• **What is required**: A single number is required: how many lines below include the string "margin".

• **Supplied records**:
────

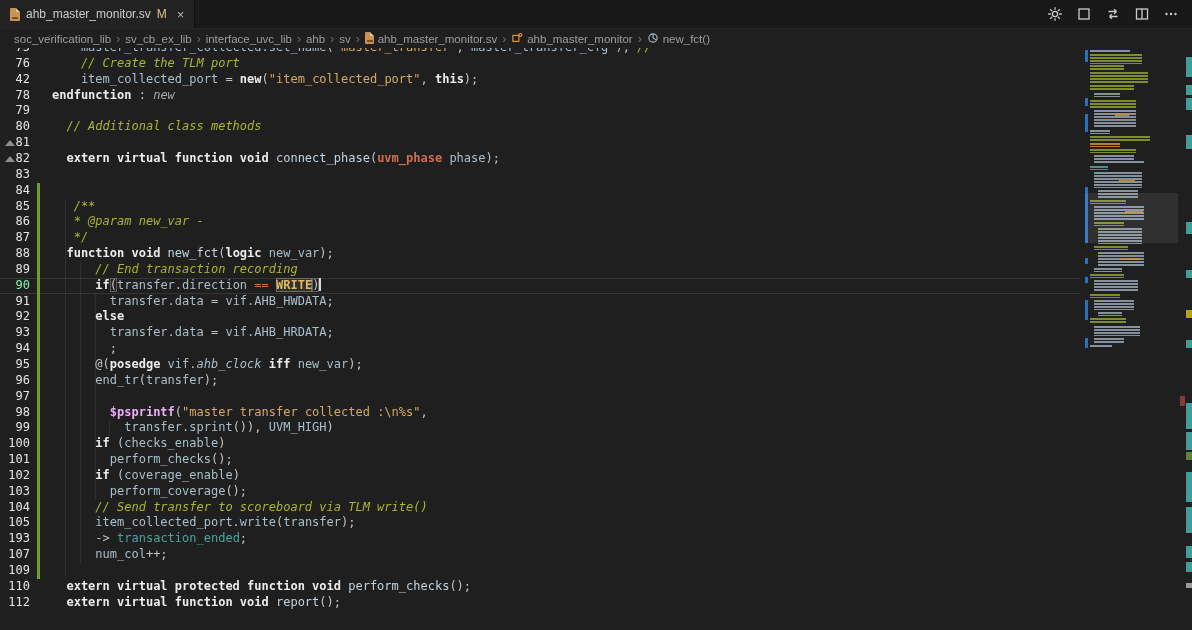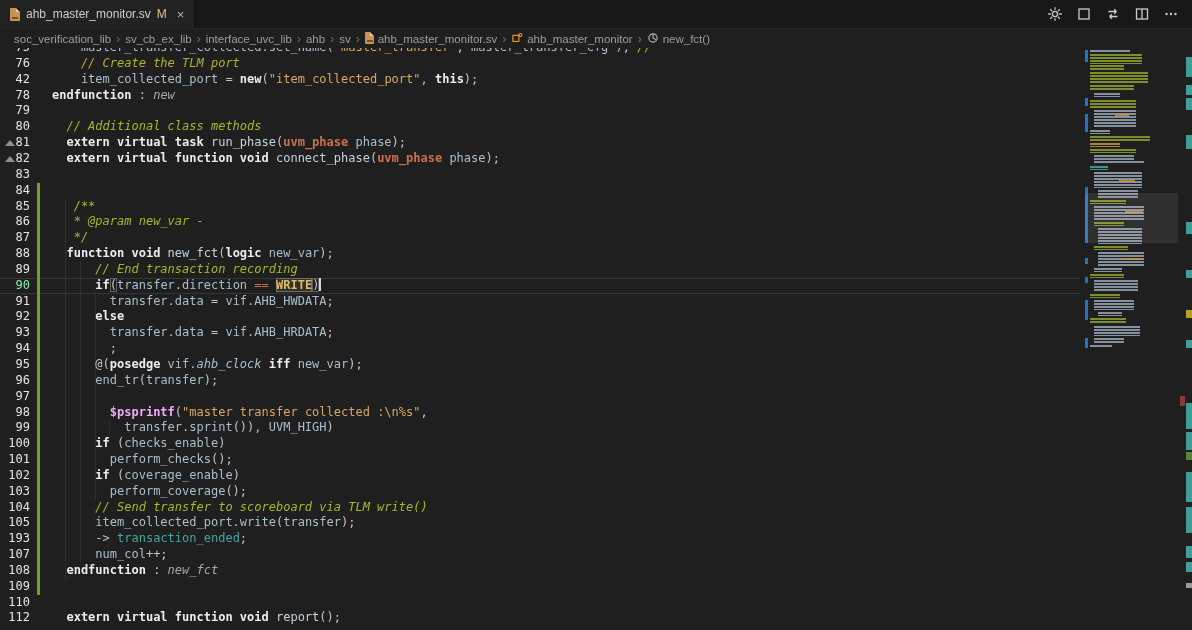--- a/index.html
+++ b/index.html
@@ -168,21 +168,21 @@
     </div>
 
   <div id="code-area">
     <div id="lines">
         <div class="code-line"><span class="ln-num">75</span><span class="code"><span class="tk-id">    master_transfer_collected.set_name</span><span class="tk-pn">(</span><span class="tk-st">"master_transfer"</span><span class="tk-pn">, </span><span class="tk-id">master_transfer_cfg</span><span class="tk-pn"> ); </span><span class="tk-cm">//</span></span></div>
         <div class="code-line"><span class="ln-num">76</span><span class="code"><span class="tk-cm">    // Create the TLM port</span></span></div>
         <div class="code-line"><span class="ln-num">42</span><span class="code"><span class="tk-id">    item_collected_port</span><span class="tk-pn"> = </span><span class="tk-kw">new</span><span class="tk-pn">(</span><span class="tk-st">"item_collected_port"</span><span class="tk-pn">, </span><span class="tk-kw">this</span><span class="tk-pn">);</span></span></div>
         <div class="code-line"><span class="ln-num">78</span><span class="code"><span class="tk-kw">endfunction</span><span class="tk-pn"> : </span><span class="tk-lb">new</span></span></div>
         <div class="code-line"><span class="ln-num">79</span><span class="code"></span></div>
         <div class="code-line"><span class="ln-num">80</span><span class="code"><span class="tk-cm">  // Additional class methods</span></span></div>
-        <div class="code-line"><span class="ln-num">81</span><span class="chg-marker"></span><span class="code"><span class="tk-kw">  extern virtual task </span><span class="tk-fn">run_phase</span><span class="tk-pn">(</span><span class="tk-ty">uvm_phase</span><span class="tk-id"> phase</span><span class="tk-pn">);</span></span></div>
+        <div class="code-line"><span class="ln-num">81</span><span class="chg-marker"></span></div>
         <div class="code-line"><span class="ln-num">82</span><span class="chg-marker"></span><span class="code"><span class="tk-kw">  extern virtual function void </span><span class="tk-fn">connect_phase</span><span class="tk-pn">(</span><span class="tk-ty">uvm_phase</span><span class="tk-id"> phase</span><span class="tk-pn">);</span></span></div>
         <div class="code-line"><span class="ln-num">83</span></div>
         <div class="code-line"><span class="ln-num">84</span><span class="git-add"></span><span class="code"></span></div>
         <div class="code-line"><span class="ln-num">85</span><span class="git-add"></span><span class="code"><span class="tk-cm">   /**</span></span></div>
         <div class="code-line"><span class="ln-num">86</span><span class="git-add"></span><span class="code"><span class="tk-cm">   * @param new_var -</span></span></div>
         <div class="code-line"><span class="ln-num">87</span><span class="git-add"></span><span class="code"><span class="tk-cm">   */</span></span></div>
         <div class="code-line"><span class="ln-num">88</span><span class="git-add"></span><span class="code"><span class="tk-kw">  function void </span><span class="tk-fn">new_fct</span><span class="tk-pn">(</span><span class="tk-kw">logic</span><span class="tk-id"> new_var</span><span class="tk-pn">);</span></span></div>
         <div class="code-line"><span class="ln-num">89</span><span class="git-add"></span><span class="code"><span class="tk-cm">      // End transaction recording</span></span></div>
         <div class="code-line cur"><span class="ln-num">90</span><span class="git-add"></span><span class="code"><span class="tk-kw">      if</span><span class="tk-bk">(</span><span class="tk-id">transfer.direction</span><span class="tk-pn"> </span><span class="tk-op">==</span><span class="tk-pn"> </span><span class="tk-hl">WRITE</span><span class="tk-bk">)</span><span class="cursor"></span></span></div>
         <div class="code-line"><span class="ln-num">91</span><span class="git-add"></span><span class="code"><span class="tk-id">        transfer.data</span><span class="tk-pn"> = </span><span class="tk-id">vif.AHB_HWDATA</span><span class="tk-pn">;</span></span></div>
@@ -195,23 +195,22 @@
         <div class="code-line"><span class="ln-num">98</span><span class="git-add"></span><span class="code"><span class="tk-sf">        $psprintf</span><span class="tk-pn">(</span><span class="tk-st">"master transfer collected :\n%s"</span><span class="tk-pn">,</span></span></div>
         <div class="code-line"><span class="ln-num">99</span><span class="git-add"></span><span class="code"><span class="tk-id">          transfer.sprint</span><span class="tk-pn">()), </span><span class="tk-id">UVM_HIGH</span><span class="tk-pn">)</span></span></div>
         <div class="code-line"><span class="ln-num">100</span><span class="git-add"></span><span class="code"><span class="tk-kw">      if</span><span class="tk-pn"> (</span><span class="tk-id">checks_enable</span><span class="tk-pn">)</span></span></div>
         <div class="code-line"><span class="ln-num">101</span><span class="git-add"></span><span class="code"><span class="tk-id">        perform_checks</span><span class="tk-pn">();</span></span></div>
         <div class="code-line"><span class="ln-num">102</span><span class="git-add"></span><span class="code"><span class="tk-kw">      if</span><span class="tk-pn"> (</span><span class="tk-id">coverage_enable</span><span class="tk-pn">)</span></span></div>
         <div class="code-line"><span class="ln-num">103</span><span class="git-add"></span><span class="code"><span class="tk-id">        perform_coverage</span><span class="tk-pn">();</span></span></div>
         <div class="code-line"><span class="ln-num">104</span><span class="git-add"></span><span class="code"><span class="tk-cm">      // Send transfer to scoreboard via TLM write()</span></span></div>
         <div class="code-line"><span class="ln-num">105</span><span class="git-add"></span><span class="code"><span class="tk-id">      item_collected_port.write</span><span class="tk-pn">(</span><span class="tk-id">transfer</span><span class="tk-pn">);</span></span></div>
         <div class="code-line"><span class="ln-num">193</span><span class="git-add"></span><span class="code"><span class="tk-pn">      -&gt; </span><span class="tk-ev">transaction_ended</span><span class="tk-pn">;</span></span></div>
         <div class="code-line"><span class="ln-num">107</span><span class="git-add"></span><span class="code"><span class="tk-id">      num_col</span><span class="tk-pn">++;</span></span></div>
-        <div class="code-line"><span class="ln-num">108</span><span class="git-add"></span><span class="code"><span class="tk-kw">  endfunction</span><span class="tk-pn"> : </span><span class="tk-lb">new_fct</span></span></div>
         <div class="code-line"><span class="ln-num">109</span><span class="git-add"></span><span class="code"></span></div>
-        <div class="code-line"><span class="ln-num">110</span></div>
+        <div class="code-line"><span class="ln-num">110</span><span class="code"><span class="tk-kw">  extern virtual protected function void </span><span class="tk-fn">perform_checks</span><span class="tk-pn">();</span></span></div>
         <div class="code-line"><span class="ln-num">112</span><span class="code"><span class="tk-kw">  extern virtual function void </span><span class="tk-fn">report</span><span class="tk-pn">();</span></span></div>
       </div>
     <div class="guide" style="left:65px;top:150.6px;height:380.7px;"></div>
     <div class="guide" style="left:80px;top:214px;height:301.4px;"></div>
     <div class="guide" style="left:94.5px;top:245.8px;height:206px;"></div>
     <div class="guide" style="left:109px;top:372.6px;height:15.8px;"></div>
   </div>
 
   <div id="minimap">
       <div class="mm-block" style="top: 2px; height: 3px; left: 5px; width: 40px; background: repeating-linear-gradient(rgb(151, 165, 178) 0px, rgb(151, 165, 178) 2px, transparent 2px, transparent 3px); opacity: 0.85;"></div>

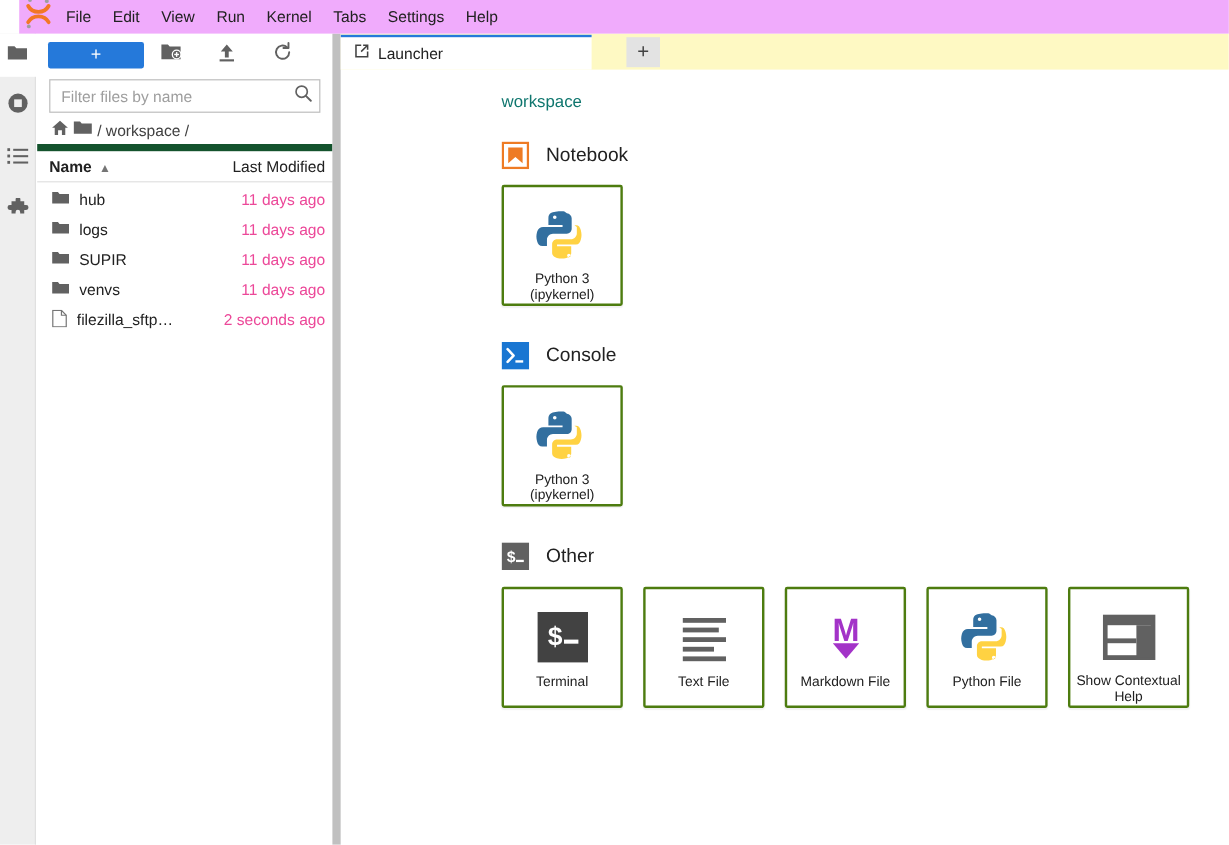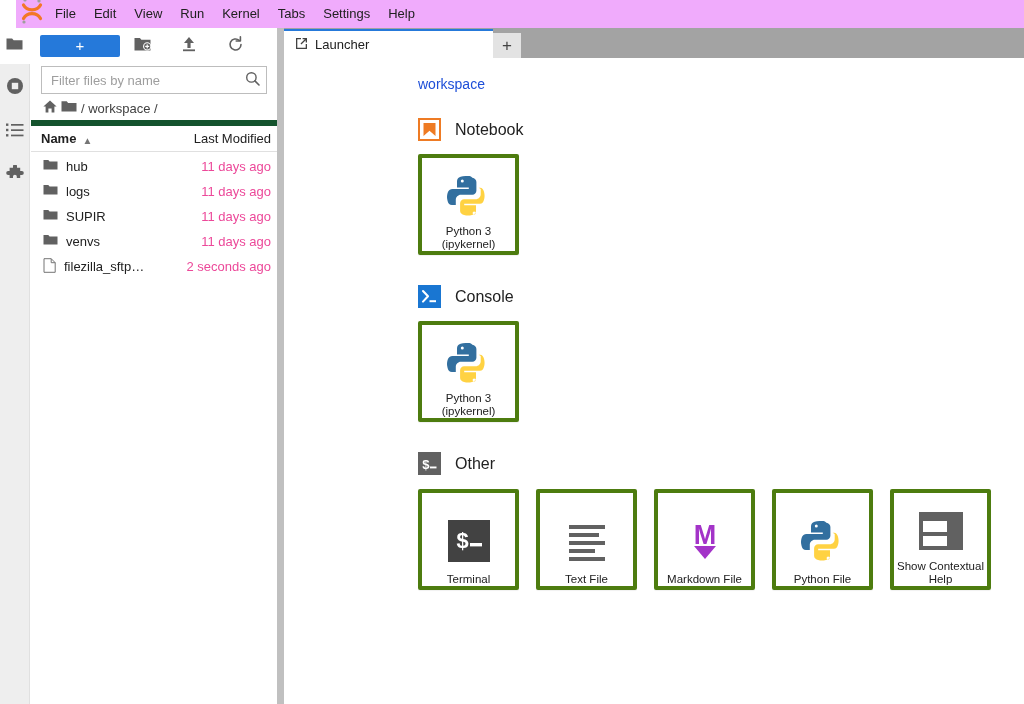--- a/index.html
+++ b/index.html
@@ -104,53 +104,54 @@
     position: absolute; left: 277px; top: 28px; width: 7px; height: 676px;
     background: #c0c0c0;
   }
 
   
   .main {
     position: absolute; left: 284px; top: 28px; width: 740px; height: 676px;
     background: #ffffff;
   }
   .tabbar {
-    height: 30px; background: #a3a3a3; display: flex; align-items: flex-end;
+    height: 30px; background: #fef9c3; display: flex; align-items: center;
     position: relative;
+    gap: 29px;
   }
   .tab {
     height: 29px; min-width: 209px; background: #ffffff;
     border-top: 2px solid #2579da;
     display: flex; align-items: center; gap: 7px;
     padding: 0 12px 0 11px; font-size: 13px; color: #212121;
     cursor: pointer;
   }
   .tab-add {
     width: 28px; height: 25px; background: #e3e3e3;
     display: flex; align-items: center; justify-content: center;
     font-size: 17px; color: #424242; cursor: pointer; margin-bottom: 0;
   }
 
   .launcher {
     height: 646px; overflow: hidden; padding: 18px 0 0 134px;
     position: relative;
   }
-  .ws-label { font-size: 14px; color: #1d4ed8; margin-bottom: 26px; }
+  .ws-label { font-size: 14px; color: #0f766e; margin-bottom: 26px; }
 
   .section-head {
     display: flex; align-items: center; gap: 14px; margin-bottom: 13px;
   }
   .section-title { font-size: 16px; color: #212121; }
 
   .card-row { display: flex; gap: 17px; margin-bottom: 30px; }
   .card {
     width: 101px; height: 101px; background: #ffffff;
-    border: 4px solid #4d7c0f; border-radius: 2px;
+    border: 2px solid #4d7c0f; border-radius: 2px;
     display: flex; flex-direction: column; align-items: center;
-    justify-content: flex-end; cursor: pointer;
+    justify-content: flex-start; cursor: pointer;
     padding-top: 14px;
     box-shadow: 0 1px 1px rgba(0,0,0,0.06);
   }
   .card-icon { width: 52px; height: 52px; display: flex; align-items: center;
                justify-content: center; }
   .card-label {
     margin-top: 6px; font-size: 11.5px; color: #212121; text-align: center;
     line-height: 13px; width: 96px;
   }
   .mb-other { margin-bottom: 14px; }

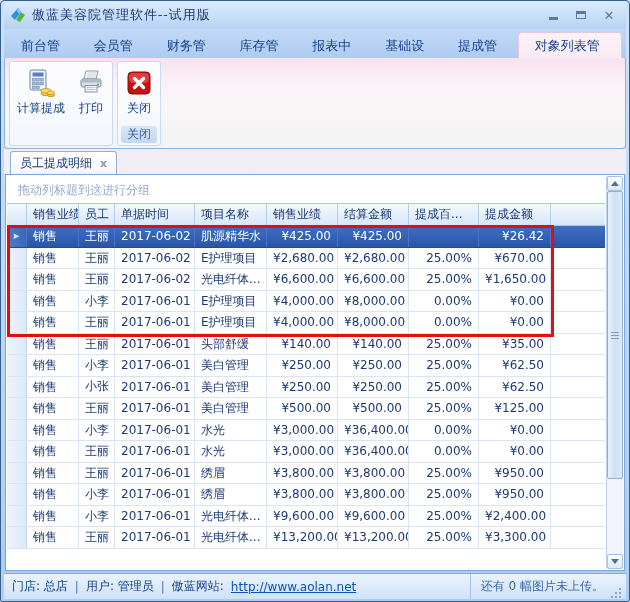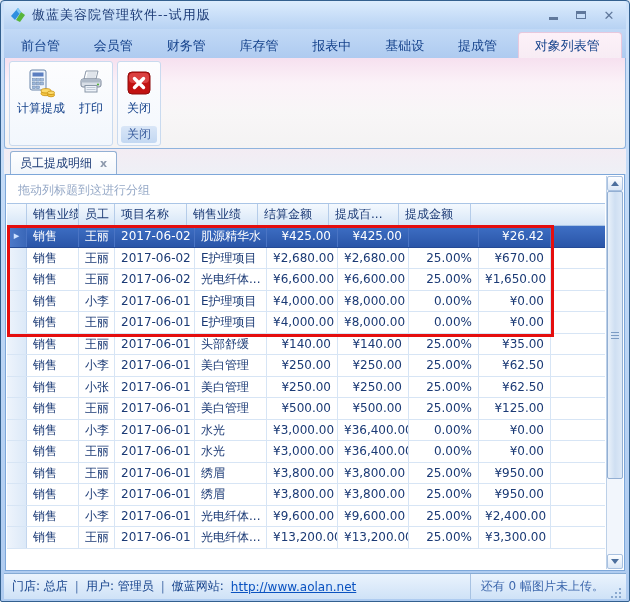--- a/index.html
+++ b/index.html
@@ -220,20 +220,21 @@
   </div>
 
   <div class="workpanel">
     <div class="grouphint">拖动列标题到这进行分组</div>
 
     <div class="grid">
       <div class="ghead">
         <div class="hcell ind" style="width:20px"></div>
       <div class="hcell" style="width: 52px; text-align: left;">销售业绩</div>
           <div class="hcell" style="width: 36px; text-align: left;">员工</div>
+          <div class="hcell" style="width: 80px; text-align: left;">单据时间</div>
           <div class="hcell" style="width: 72px; text-align: left;">项目名称</div>
           <div class="hcell" style="width: 71px; text-align: left;">销售业绩</div>
           <div class="hcell" style="width: 71px; text-align: left;">结算金额</div>
           <div class="hcell" style="width: 70px; text-align: left;">提成百...</div>
           <div class="hcell" style="width: 72px; text-align: left;">提成金额</div>
           <div class="hcell fill"></div>
         </div>
       <div>
           <div class="grow sel">
             <div class="icell">▸</div>
@@ -315,21 +316,21 @@
             <div class="gcell" style="width: 72px; text-align: left;">美白管理</div>
             <div class="gcell" style="width: 71px; text-align: right;">¥250.00</div>
             <div class="gcell" style="width: 71px; text-align: right;">¥250.00</div>
             <div class="gcell" style="width: 70px; text-align: right;">25.00%</div>
             <div class="gcell" style="width: 72px; text-align: right;">¥62.50</div>
             <div class="gcell fill"></div>
           </div>
           <div class="grow">
             <div class="icell"></div>
             <div class="gcell" style="width: 52px; text-align: left;">销售</div>
-            <div class="gcell" style="width: 36px; text-align: left;">小张</div>
+            <div class="gcell" style="width: 36px; text-align: left; font-family: Liberation Mono, monospace;">小张</div>
             <div class="gcell" style="width: 80px; text-align: left;">2017-06-01</div>
             <div class="gcell" style="width: 72px; text-align: left;">美白管理</div>
             <div class="gcell" style="width: 71px; text-align: right;">¥250.00</div>
             <div class="gcell" style="width: 71px; text-align: right;">¥250.00</div>
             <div class="gcell" style="width: 70px; text-align: right;">25.00%</div>
             <div class="gcell" style="width: 72px; text-align: right;">¥62.50</div>
             <div class="gcell fill"></div>
           </div>
           <div class="grow">
             <div class="icell"></div>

────

• **Output of the task**: 7